Exactly as they appear below, repeat the lines from the one with "line-height: 13px ->" through the one with "html: <div>&amp; URGENCY</div>". Drop every picture.

§ **Data for this exercise**:
╭──
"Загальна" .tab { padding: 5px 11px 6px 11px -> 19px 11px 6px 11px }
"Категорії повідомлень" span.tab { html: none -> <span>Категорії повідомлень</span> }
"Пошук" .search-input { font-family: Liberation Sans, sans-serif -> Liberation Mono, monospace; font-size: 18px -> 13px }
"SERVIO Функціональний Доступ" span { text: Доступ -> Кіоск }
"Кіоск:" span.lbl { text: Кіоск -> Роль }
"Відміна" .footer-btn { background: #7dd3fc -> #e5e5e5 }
╰──
╭──
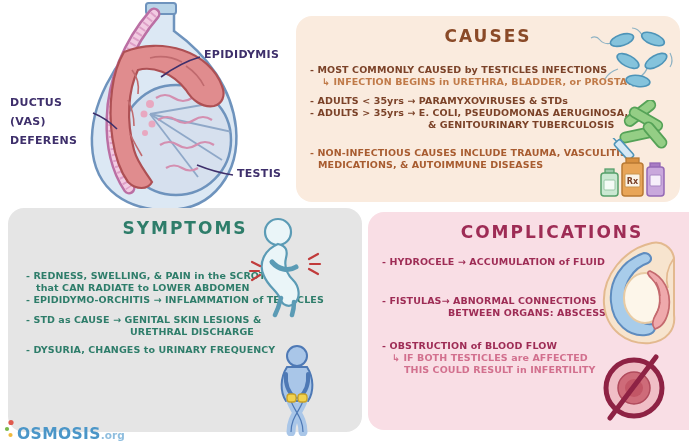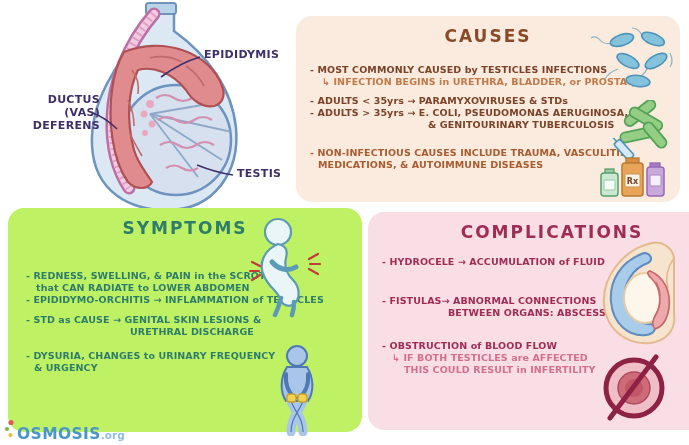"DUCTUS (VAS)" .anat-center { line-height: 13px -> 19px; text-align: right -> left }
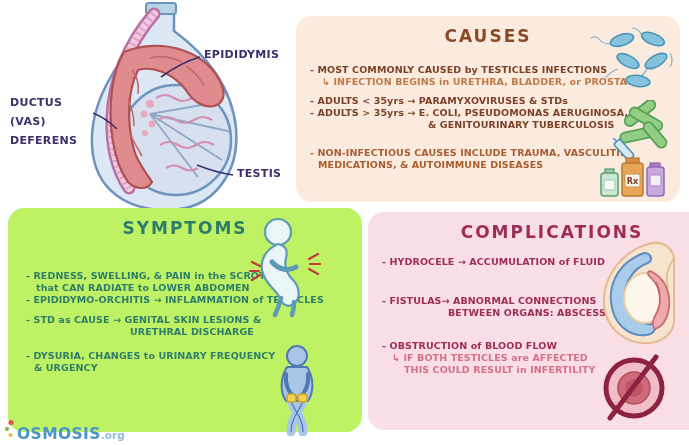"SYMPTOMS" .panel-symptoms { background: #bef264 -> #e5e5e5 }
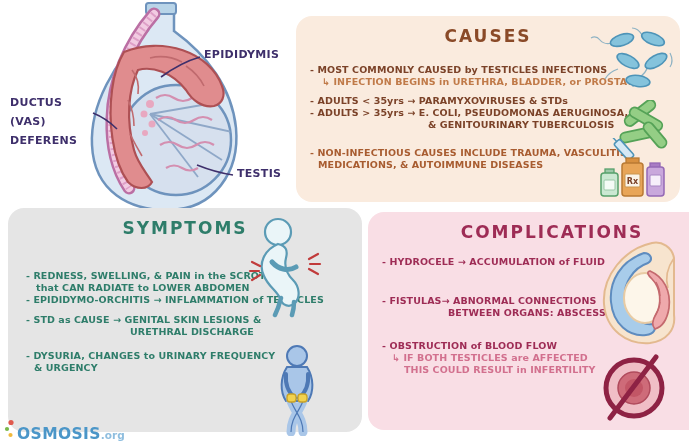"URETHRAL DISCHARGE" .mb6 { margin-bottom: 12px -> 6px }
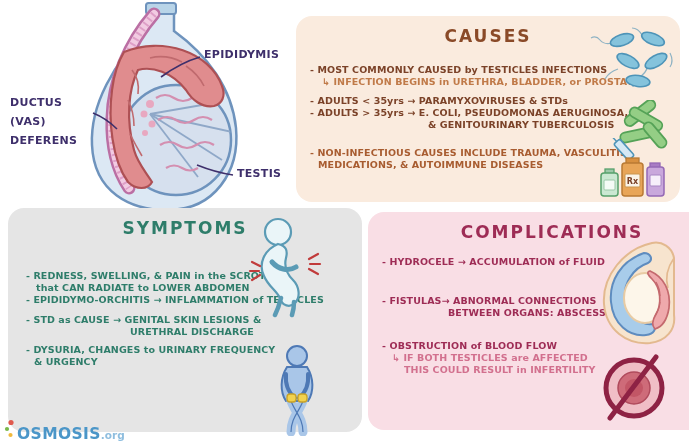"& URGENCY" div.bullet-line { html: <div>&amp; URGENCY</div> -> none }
╰──
§ **Response box**:
"DUCTUS (VAS)" .anat-center { line-height: 13px -> 19px; text-align: right -> left }
"SYMPTOMS" .panel-symptoms { background: #bef264 -> #e5e5e5 }
"URETHRAL DISCHARGE" .mb6 { margin-bottom: 12px -> 6px }
"& URGENCY" div.bullet-line { html: <div>&amp; URGENCY</div> -> none }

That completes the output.